Nuovo appello del Papa a combattere la corruzione e a non restare “a braccia conserte” davanti alla povertà. Ad Antananarivo, capitale di un povero Madagascar, di fronte a 800mila, ma qualcuno calcola persino un milione, di persone radunate per la grande Messa nel campo diocesano di Soamandrakizay, Franceso denuncia: “Guardiamoci intorno: quanti uomini e donne, giovani, bambini soffrono e sono totalmente privi di tutto. Questo non fa parte del piano di Dio”. Perciò è urgente, ha detto nell’omelia, “l’invito di Gesù a morire alle nostre chiusure, ai nostri orgogliosi individualismi per lasciare che lo spirito di fraternità – che promana dal costato aperto di Cristo, da dove nasciamo come famiglia di Dio – trionfi, e ciascuno possa sentirsi amato, perché compreso, accettato e apprezzato nella sua dignità”.
Il Pontefice ha anche ricordato che “davanti alla dignità umana calpestata spesso si rimane a braccia conserte oppure si aprono le braccia, impotenti di fronte all’oscura forza del male. Ma il cristiano non può stare a braccia conserte, indifferente, o a braccia aperte, fatalista, no. Il credente tende la mano, come fa Gesù con lui”.

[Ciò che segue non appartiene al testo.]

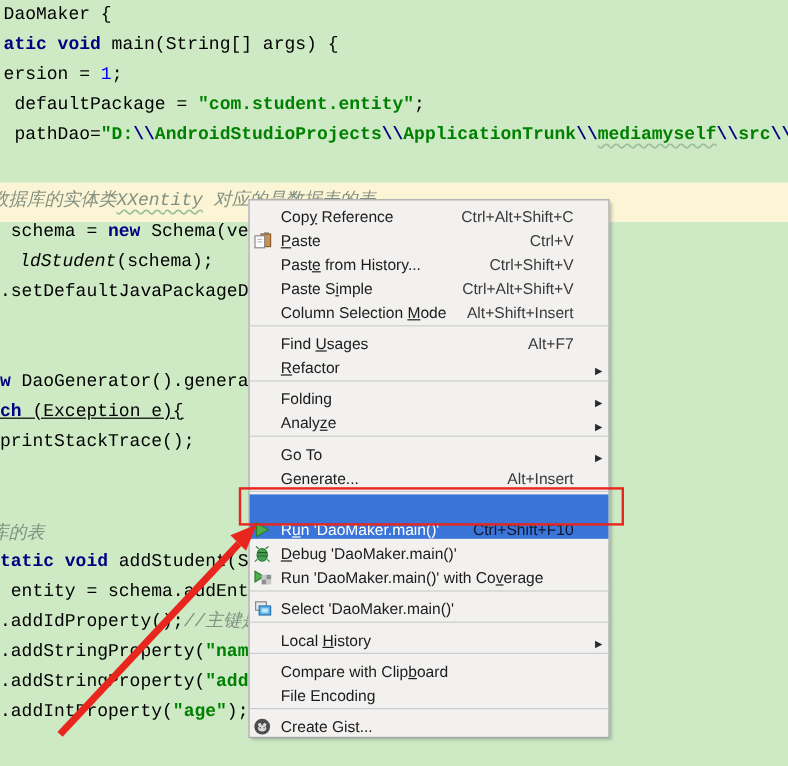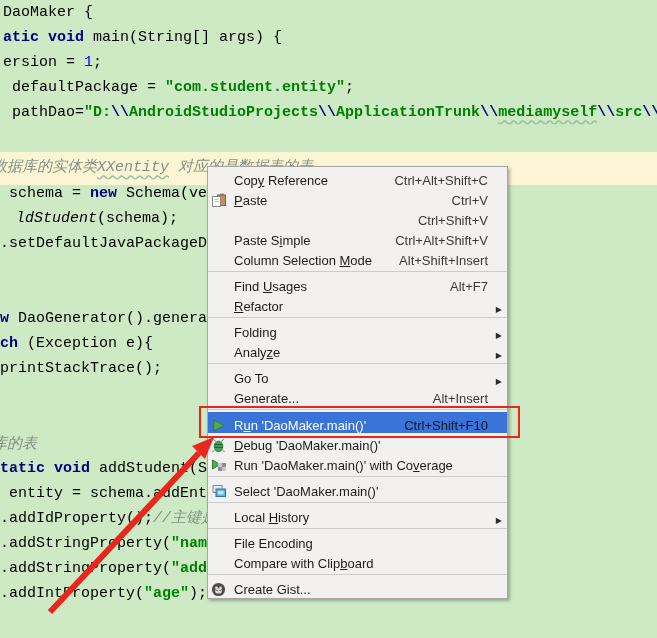--- a/index.html
+++ b/index.html
@@ -46,7 +46,7 @@
   .label{white-space:pre}
   .mn{text-decoration:underline}
   .spacer{flex:1}
-  .shortcut{color:var(--shortcut);white-space:pre;margin-right:4px}
+  .shortcut{color:var(--shortcut);white-space:pre;margin-right:14px}
   .sub-arrow{width:10px;flex:0 0 10px;text-align:right;font-size:8px;color:#2b2b2b;line-height:1}
   .menu-sep{height:6px;position:relative}
   .menu-sep::after{content:"";position:absolute;left:0;right:0;top:3px;height:1px;background:var(--sep)}

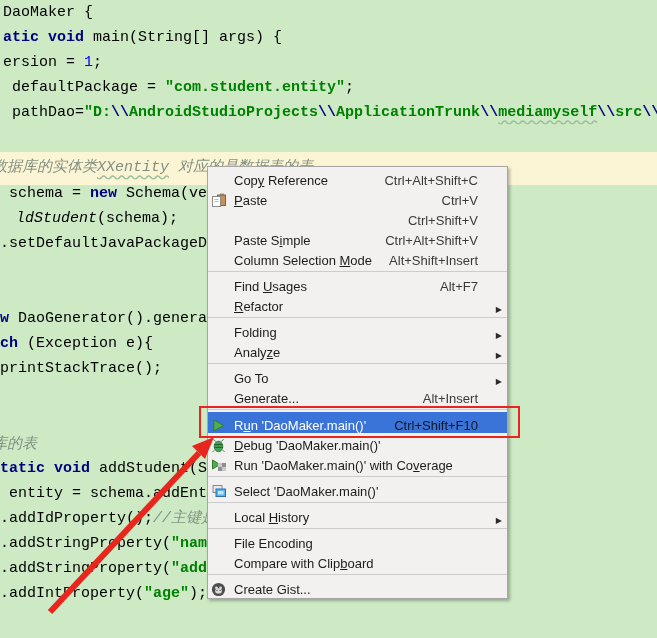--- a/index.html
+++ b/index.html
@@ -109,6 +109,7 @@
     </div>
     <div class="menu-item">
       <span class="icon-cell"></span>
+      <span class="label"><span>Past</span><span class="mn">e</span><span> from History...</span></span>
       <span class="spacer"></span>
       <span class="shortcut">Ctrl+Shift+V</span>
       <span class="sub-arrow"></span>

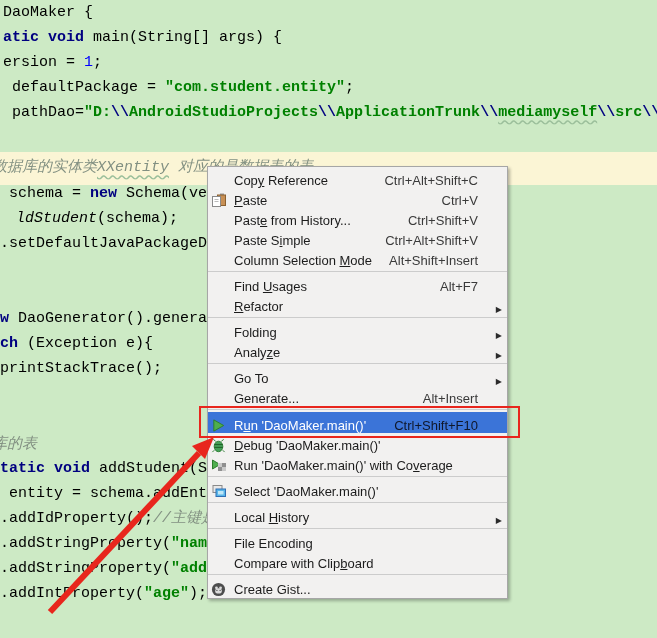--- a/index.html
+++ b/index.html
@@ -73,7 +73,7 @@
     <div class="code-line" style="top: 209px; left: 16px;"><span class="seg-it">ldStudent</span><span class="seg-p">(schema);</span></div>
     <div class="code-line" style="top: 234px; left: 0px;"><span class="seg-p">.setDefaultJavaPackageDao(</span></div>
     <div class="code-line" style="top: 309px; left: 0px;"><span class="seg-k">w</span><span class="seg-p"> DaoGenerator().generate.</span></div>
-    <div class="code-line" style="top: 334px; left: 0px;"><span class="seg-k">ch</span><span class="seg-p"> (Exception e){</span></div>
+    <div class="code-line" style="top: 334px; left: 0px; text-decoration: underline;"><span class="seg-k">ch</span><span class="seg-p"> (Exception e){</span></div>
     <div class="code-line" style="top: 359px; left: 0px;"><span class="seg-p">printStackTrace();</span></div>
     <div class="code-line" style="top: 435px; left: -8px;"><span class="seg-c">库的表</span></div>
     <div class="code-line" style="top: 459px; left: 0px;"><span class="seg-k">tatic void</span><span class="seg-p"> addStudent(Sche</span></div>

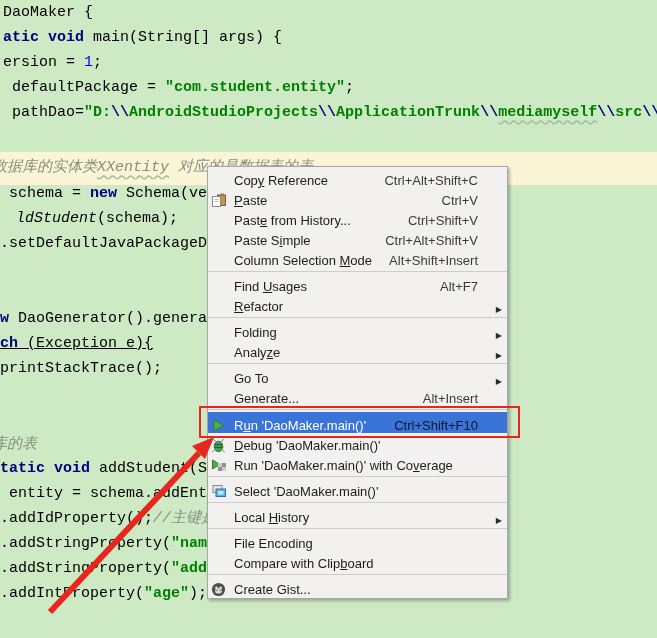--- a/index.html
+++ b/index.html
@@ -39,7 +39,7 @@
     padding:1px 0;font-size:13px;color:var(--label);
   }
   .menu-item{display:flex;align-items:flex-end;height:20px;padding:0 5px 0 3px;cursor:default}
-  .menu-item.selected{background:var(--sel);color:#fff;height:21px}
+  .menu-item.selected{background:var(--sel);color:#fff;height:37px}
   .menu-item.selected .shortcut{color:#0f172a}
   .icon-cell{width:23px;height:16px;flex:0 0 23px;display:flex;align-items:center;justify-content:flex-start}
   .icon-cell svg{display:block}

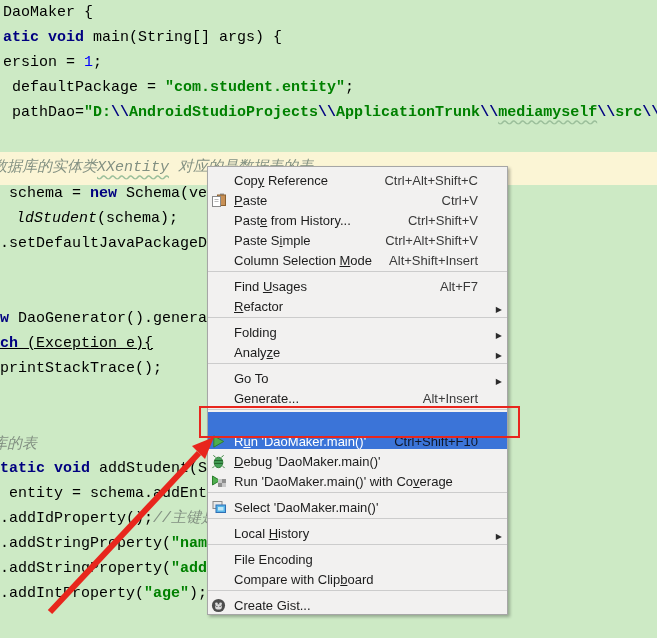--- a/index.html
+++ b/index.html
@@ -234,13 +234,13 @@
     <div class="menu-sep"></div>
     <div class="menu-item">
       <span class="icon-cell"></span>
+      <span class="label"><span>Compare with Clip</span><span class="mn">b</span><span>oard</span></span>
+      <span class="spacer"></span>
+      <span class="sub-arrow"></span>
+    </div>
+    <div class="menu-item">
+      <span class="icon-cell"></span>
       <span class="label"><span>File Encoding</span><span class="mn"></span><span></span></span>
-      <span class="spacer"></span>
-      <span class="sub-arrow"></span>
-    </div>
-    <div class="menu-item">
-      <span class="icon-cell"></span>
-      <span class="label"><span>Compare with Clip</span><span class="mn">b</span><span>oard</span></span>
       <span class="spacer"></span>
       <span class="sub-arrow"></span>
     </div>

I poveri sono i destinatari privilegiati del Vangelo. È questa una delle raccomandazioni del Papa, consegnate ai vescovi del Madagascar durante l’incontro nella Cattedrale di Andohalo ad Antananarivo. Dopo l’intensa mattinata, durante la quale aveva rivolto un appello contro la deforestazione e a favore dello sviluppo sostenibile, Francesco, con ampie aggiunte a braccio al discorso scritto, ha messo in evidenza l’esigenza di una attenzione particolare agli ultimi nella pastorale della Chiesa cattolica locale. “L’annuncio del Vangelo – ha detto – include la vostra preoccupazione per tutte le forme di povertà: non solo assicurare a tutti il cibo, o un decoroso sostentamento, ma che possano avere prosperità nei suoi molteplici aspetti. Questo implica educazione, accesso all’assistenza sanitaria, e specialmente lavoro, perché nel lavoro libero, creativo, partecipativo e solidale, l’essere umano esprime e accresce la dignità della propria vita. Il giusto salario permette l’accesso adeguato agli altri beni che sono destinati all’uso comune”.
Quindi, ha proseguito, “dobbiamo essere i primi nella scelta di proclamare il Vangelo ai poveri: ‘Non devono restare dubbi né sussistono spiegazioni che indeboliscano questo messaggio tanto chiaro. Oggi e sempre, i poveri sono i destinatari privilegiati del Vangelo, e l’evangelizzazione rivolta gratuitamente ad essi è segno del Regno che Gesù è venuto a portare. Occorre affermare senza giri di parole che esiste un vincolo inseparabile tra la nostra fede e i poveri. Non lasciamoli mai soli’ (ibid., 48). In altre parole, abbiamo un dovere particolare di vicinanza e di protezione verso i poveri, gli emarginati e i piccoli, verso i bambini e le persone più vulnerabili, vittime di sfruttamento e di abusi”.
A braccio il Papa ha poi aggiunto: “Sono vittime della cultura dello scarto che oggi è entrata nei programi della società. Scarto della vita nascente e della vita morente, di cui si affretta la dipartita”.
Ai suoi confratelli vescovi, il Papa ha poi raccomandato tre vicinanze: “A Dio nella preghiera, ai sacerdoti che devono sapere di avere nel vescovo un padre e al popolo. Un pastore che perde la vicinanza del popolo diventa un funzionario di corte, magari corte papale, ma inutile”. E infine ha raccomandato discernimento nelle vocazioni, per garantirne l’autenticità. Facendo un paragone con la crisi vocazionale dell’Europa, ha consigliato i vescovi di non prendere i “cacciati da altri seminari o dalla vita consacrata”. E quanto ai laici ha ricordato che non bisogna clericalizzarli. “Che facciano i laici – ha detto – Non fateli diventare diaconi permanenti. E se ci sono i dicaconi permanenti, che siano particolarmente impegnati nel servizio della carità. Per favore che non siano preti o vescovi mancati, allontanateli dall’altare e mandateli in missione nella società”.